People who understand what's happening out in the Protectorates, and people who grasp the extent to which the transstellars and bureaucrats have climbed into bed with one another (especially over the last 200-300 T-years) have recognized that however indirect the consequences in their own star systems may have been, the League has become a cancerous organism as far as the galaxy at large is concerned. Moreover, people like the citizens of Beowulf, recognize the way in which the League's alliance with corrupt transstellars (and I'm speaking here not simply of individual regulators or naval officers
within the League, but of the permanent undersecretaries themselves and their staffs) directly impinge on every single one of the League's citizens because of the fashion in which those who are responsible for preventing criminal behavior are instead
profiting from those same criminal behaviors. Some of those who recognize the dangers are also insightful enough to recognize that specifically
because the central regulatory bureaucracy does not depend upon taxation for its revenue stream, it is far, far more difficult — or
would be far, far more difficult, assuming anyone was prepared to make a serious attempt – for the Assembly to somehow regain control of the bureaucracy. In effect, the bureaucracy
is the "executive branch" of the Solarian League, and the traditional weapon of the legislature against the executive — the control of funding —
is not available to the Assembly because of the way the constitution itself set up the central government's funding.
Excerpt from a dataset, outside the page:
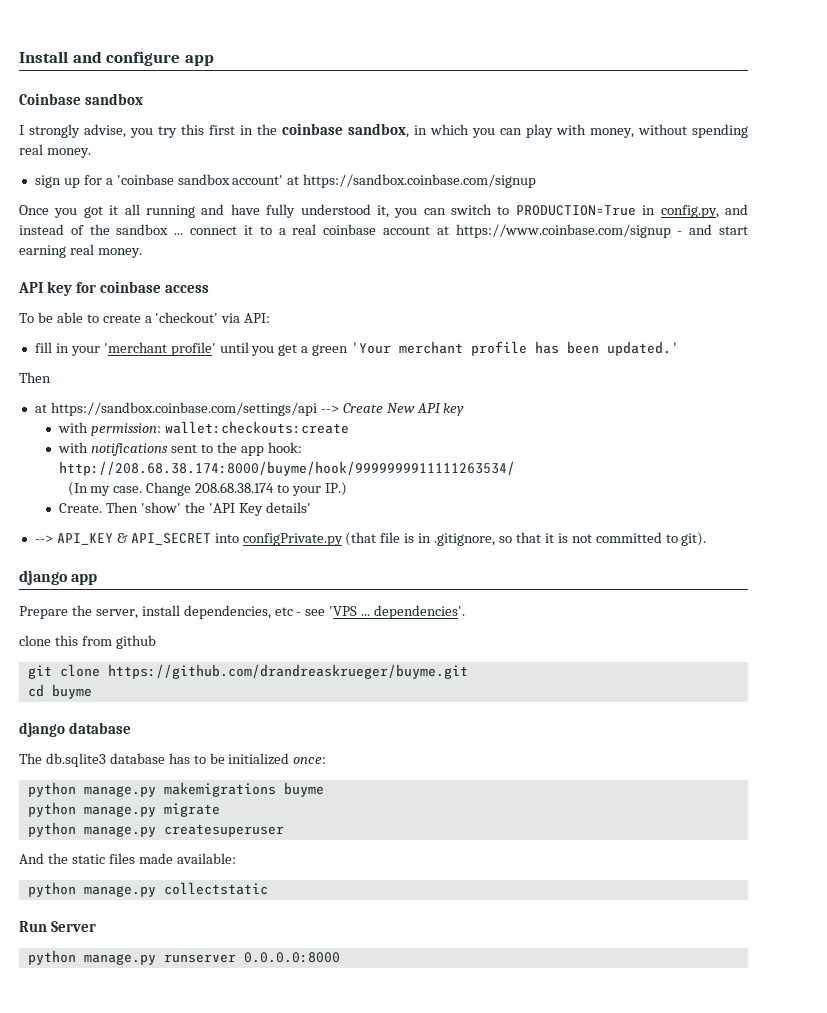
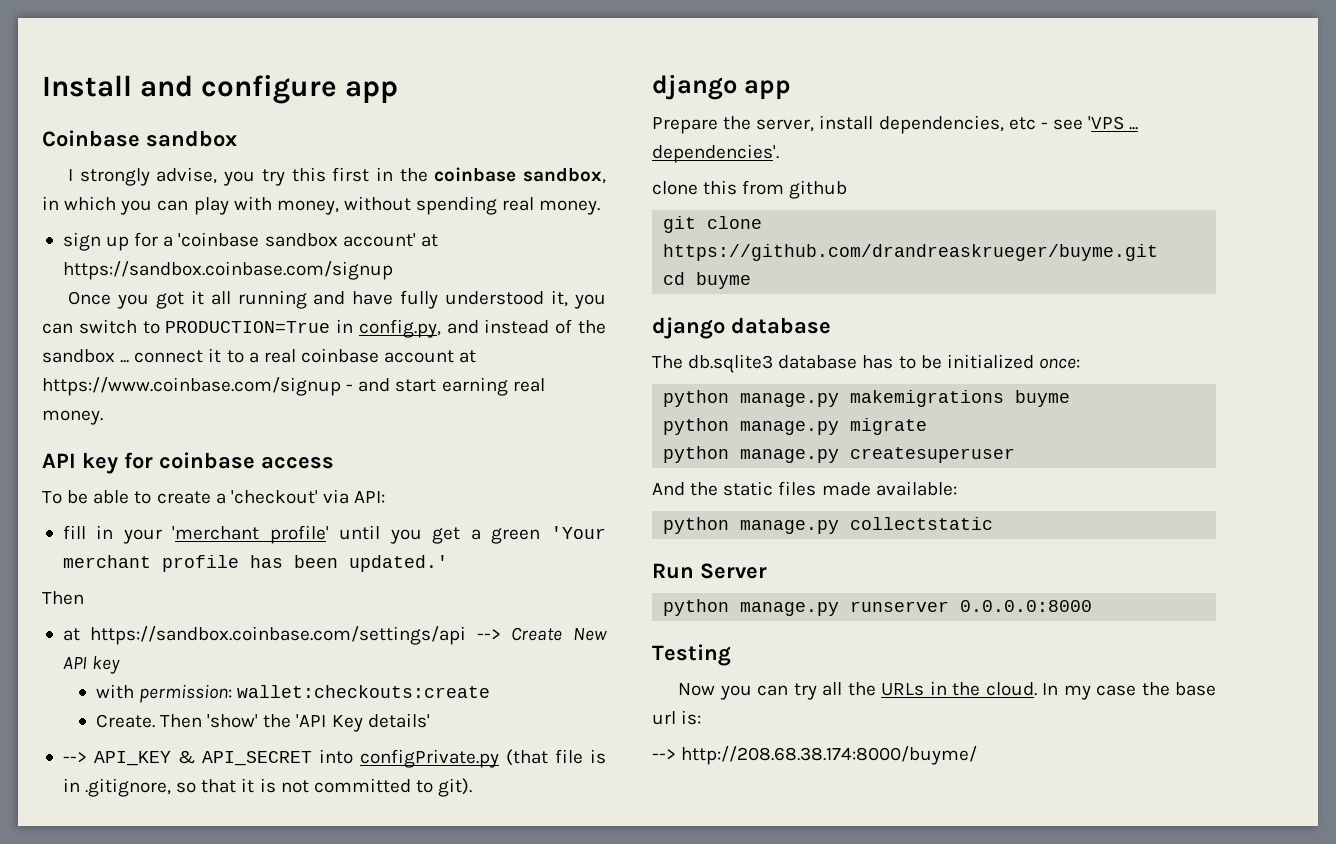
[58,442,302,456] [59,461,516,476] [67,482,347,496] // with notifications sent to the app hook: http://208.68.38.174:8000/buyme/hook/9999999911111263534/ // (In my case. Change 208.68.38.174 to your IP.) -> (491, 691) none
(340, 957) none -> [652,644,731,666] [678,681,1216,700] [652,710,702,725] [652,746,978,765] // Testing // Now you can try all the URLs in the cloud. In my case the base url is: // --> http://208.68.38.174:8000/buyme/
The extent to which the person-in-the-street in the Solarian League completely misunderstands what's happening between the League and the Grand Alliance is due in no small part to the fact that actual
League citizens — which should never be confused with
League subjects, since that includes the citizens of the
Protectorates — are totally out of touch with what's actually happening in the Verge. They don't know, and in many cases they don't
want to know, what the OFS has become and what it has been doing outside the confines of their own reasonably comfortable lives. And because they have no direct participation in League policy (since political oversight is effectively nonexistent), Solarian League voter participation on the interstellar level is incredibly low. The majority of those actively involved in politics, are involved on the intrasystem or purely planetary level. Beyond the hyper limits of their own star systems, they tend to be incredibly poorly informed and largely incurious, and they don't actually identify very strongly with their own "central government" or its policies. They identify strongly with the
idea of the Solarian League, but they have only a very imperfect understanding of the Solarian League's
reality, and the Mandarins and the (literally) multi-million (as in high numbers of multi-million) direct and indirect employees and members of the League bureaucracy not only prefer for their fellow citizens to remain ignorant, disinterested, and poorly informed but work hard to
keep them that way. The avenues through which they do this are well established and well polished, which helps to explain the extent to which they have managed to control the narrative within the League so far. The Battle of Spindle and what happened to Filareta will obviously make that task harder, but readers really shouldn't underestimate the degree to which all of those individuals who are stakeholders in the League's power structure and the corruption which it both engenders and feeds upon are still determined (and well positioned) to continue to control the narrative.
Hope this helps. Now I have to go cook supper, so I don't have time to proofread it properly. If there are any typos or small continuity errors in here, that's why.